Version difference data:
___

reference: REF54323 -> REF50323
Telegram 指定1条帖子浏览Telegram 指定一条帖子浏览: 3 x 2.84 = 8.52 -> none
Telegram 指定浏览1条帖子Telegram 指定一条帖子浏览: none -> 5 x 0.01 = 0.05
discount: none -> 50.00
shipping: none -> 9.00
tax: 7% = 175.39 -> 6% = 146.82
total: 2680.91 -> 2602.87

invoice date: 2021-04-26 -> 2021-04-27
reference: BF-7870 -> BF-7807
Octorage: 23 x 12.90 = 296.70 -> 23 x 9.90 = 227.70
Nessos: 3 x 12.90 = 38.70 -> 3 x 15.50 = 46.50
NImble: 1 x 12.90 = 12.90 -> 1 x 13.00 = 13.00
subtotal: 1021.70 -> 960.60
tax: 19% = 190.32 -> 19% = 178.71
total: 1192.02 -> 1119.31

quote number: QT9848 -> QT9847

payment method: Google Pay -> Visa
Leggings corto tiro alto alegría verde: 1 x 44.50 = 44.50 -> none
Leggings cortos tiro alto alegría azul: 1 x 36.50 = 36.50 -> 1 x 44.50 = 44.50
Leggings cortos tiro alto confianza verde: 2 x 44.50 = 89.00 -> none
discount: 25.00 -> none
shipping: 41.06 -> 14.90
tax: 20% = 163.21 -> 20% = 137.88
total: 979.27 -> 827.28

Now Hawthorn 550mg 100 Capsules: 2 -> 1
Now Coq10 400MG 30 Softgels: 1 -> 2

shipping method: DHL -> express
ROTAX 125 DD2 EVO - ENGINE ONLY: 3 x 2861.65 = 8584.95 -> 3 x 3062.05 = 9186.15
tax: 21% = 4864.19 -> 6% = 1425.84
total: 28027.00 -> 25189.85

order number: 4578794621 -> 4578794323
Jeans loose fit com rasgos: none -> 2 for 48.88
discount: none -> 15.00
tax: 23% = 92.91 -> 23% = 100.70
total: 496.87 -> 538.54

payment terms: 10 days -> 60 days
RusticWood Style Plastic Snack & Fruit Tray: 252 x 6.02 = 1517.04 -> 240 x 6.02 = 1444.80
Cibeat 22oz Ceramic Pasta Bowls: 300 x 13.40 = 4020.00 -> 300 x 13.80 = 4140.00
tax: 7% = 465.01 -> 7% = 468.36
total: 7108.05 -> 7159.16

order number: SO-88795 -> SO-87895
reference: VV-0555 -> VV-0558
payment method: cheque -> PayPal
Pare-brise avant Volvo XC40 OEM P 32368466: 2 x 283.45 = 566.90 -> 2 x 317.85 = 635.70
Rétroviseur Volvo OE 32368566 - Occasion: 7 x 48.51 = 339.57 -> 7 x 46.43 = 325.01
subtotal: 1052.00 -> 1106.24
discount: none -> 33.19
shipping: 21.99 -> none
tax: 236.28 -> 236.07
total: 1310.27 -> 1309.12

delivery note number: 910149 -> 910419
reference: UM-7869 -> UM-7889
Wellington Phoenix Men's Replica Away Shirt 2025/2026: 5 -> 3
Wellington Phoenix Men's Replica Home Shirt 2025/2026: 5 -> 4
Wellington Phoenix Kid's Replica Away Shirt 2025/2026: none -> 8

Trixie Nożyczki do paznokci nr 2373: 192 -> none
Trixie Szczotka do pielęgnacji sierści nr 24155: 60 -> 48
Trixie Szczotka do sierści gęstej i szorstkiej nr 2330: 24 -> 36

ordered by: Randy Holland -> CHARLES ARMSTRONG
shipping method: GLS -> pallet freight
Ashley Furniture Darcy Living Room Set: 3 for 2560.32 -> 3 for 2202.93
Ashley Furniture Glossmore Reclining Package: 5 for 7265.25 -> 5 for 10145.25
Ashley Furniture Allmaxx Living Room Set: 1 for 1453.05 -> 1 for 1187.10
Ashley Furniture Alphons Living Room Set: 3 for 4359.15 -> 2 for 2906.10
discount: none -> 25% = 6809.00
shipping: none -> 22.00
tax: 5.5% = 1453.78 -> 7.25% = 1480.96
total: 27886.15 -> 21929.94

___

**ASSIGNMENT:** Every record should be retyped so that it matches the original exactly.

**RESPONSE TO THIS TASK:**
reference: REF54323 -> REF50323
Telegram 指定1条帖子浏览Telegram 指定一条帖子浏览: 3 x 2.84 = 8.52 -> none
Telegram 指定浏览1条帖子Telegram 指定一条帖子浏览: none -> 5 x 0.01 = 0.05
discount: none -> 50.00
shipping: none -> 9.00
tax: 7% = 175.39 -> 6% = 146.82
total: 2680.91 -> 2602.87

invoice date: 2021-04-26 -> 2021-04-27
reference: BF-7870 -> BF-7807
Octorage: 23 x 12.90 = 296.70 -> 23 x 9.90 = 227.70
Nessos: 3 x 12.90 = 38.70 -> 3 x 15.50 = 46.50
NImble: 1 x 12.90 = 12.90 -> 1 x 13.00 = 13.00
subtotal: 1021.70 -> 960.60
tax: 19% = 190.32 -> 19% = 178.71
total: 1192.02 -> 1119.31

quote number: QT9848 -> QT9847

payment method: Google Pay -> Visa
Leggings corto tiro alto alegría verde: 1 x 44.50 = 44.50 -> none
Leggings cortos tiro alto alegría azul: 1 x 36.50 = 36.50 -> 1 x 44.50 = 44.50
Leggings cortos tiro alto confianza verde: 2 x 44.50 = 89.00 -> none
discount: 25.00 -> none
shipping: 41.06 -> 14.90
tax: 20% = 163.21 -> 20% = 137.88
total: 979.27 -> 827.28

Now Hawthorn 550mg 100 Capsules: 2 -> 1
Now Coq10 400MG 30 Softgels: 1 -> 2

shipping method: DHL -> express
ROTAX 125 DD2 EVO - ENGINE ONLY: 3 x 2861.65 = 8584.95 -> 3 x 3062.05 = 9186.15
tax: 21% = 4864.19 -> 6% = 1425.84
total: 28027.00 -> 25189.85

order number: 4578794621 -> 4578794323
Jeans loose fit com rasgos: none -> 2 for 48.88
discount: none -> 15.00
tax: 23% = 92.91 -> 23% = 100.70
total: 496.87 -> 538.54

payment terms: 10 days -> 60 days
RusticWood Style Plastic Snack & Fruit Tray: 252 x 6.02 = 1517.04 -> 240 x 6.02 = 1444.80
Cibeat 22oz Ceramic Pasta Bowls: 300 x 13.40 = 4020.00 -> 300 x 13.80 = 4140.00
tax: 7% = 465.01 -> 7% = 468.36
total: 7108.05 -> 7159.16

order number: SO-88795 -> SO-87895
reference: VV-0555 -> VV-0558
payment method: cheque -> PayPal
Pare-brise avant Volvo XC40 OEM P 32368466: 2 x 283.45 = 566.90 -> 2 x 317.85 = 635.70
Rétroviseur Volvo OE 32368566 - Occasion: 7 x 48.51 = 339.57 -> 7 x 46.43 = 325.01
subtotal: 1052.00 -> 1106.24
discount: none -> 33.19
shipping: 21.99 -> none
tax: 236.28 -> 236.07
total: 1310.27 -> 1309.12

delivery note number: 910149 -> 910419
reference: UM-7869 -> UM-7889
Wellington Phoenix Men's Replica Away Shirt 2025/2026: 5 -> 3
Wellington Phoenix Men's Replica Home Shirt 2025/2026: 5 -> 4
Wellington Phoenix Kid's Replica Away Shirt 2025/2026: none -> 8

Trixie Nożyczki do paznokci nr 2373: 192 -> none
Trixie Szczotka do pielęgnacji sierści nr 24155: 60 -> 48
Trixie Szczotka do sierści gęstej i szorstkiej nr 2330: 24 -> 36

ordered by: Randy Holland -> CHARLES ARMSTRONG
shipping method: GLS -> pallet freight
Ashley Furniture Darcy Living Room Set: 3 for 2560.32 -> 3 for 2202.93
Ashley Furniture Glossmore Reclining Package: 5 for 7265.25 -> 5 for 10145.25
Ashley Furniture Allmaxx Living Room Set: 1 for 1453.05 -> 1 for 1187.10
Ashley Furniture Alphons Living Room Set: 3 for 4359.15 -> 2 for 2906.10
discount: none -> 25% = 6809.00
shipping: none -> 22.00
tax: 5.5% = 1453.78 -> 7.25% = 1480.96
total: 27886.15 -> 21929.94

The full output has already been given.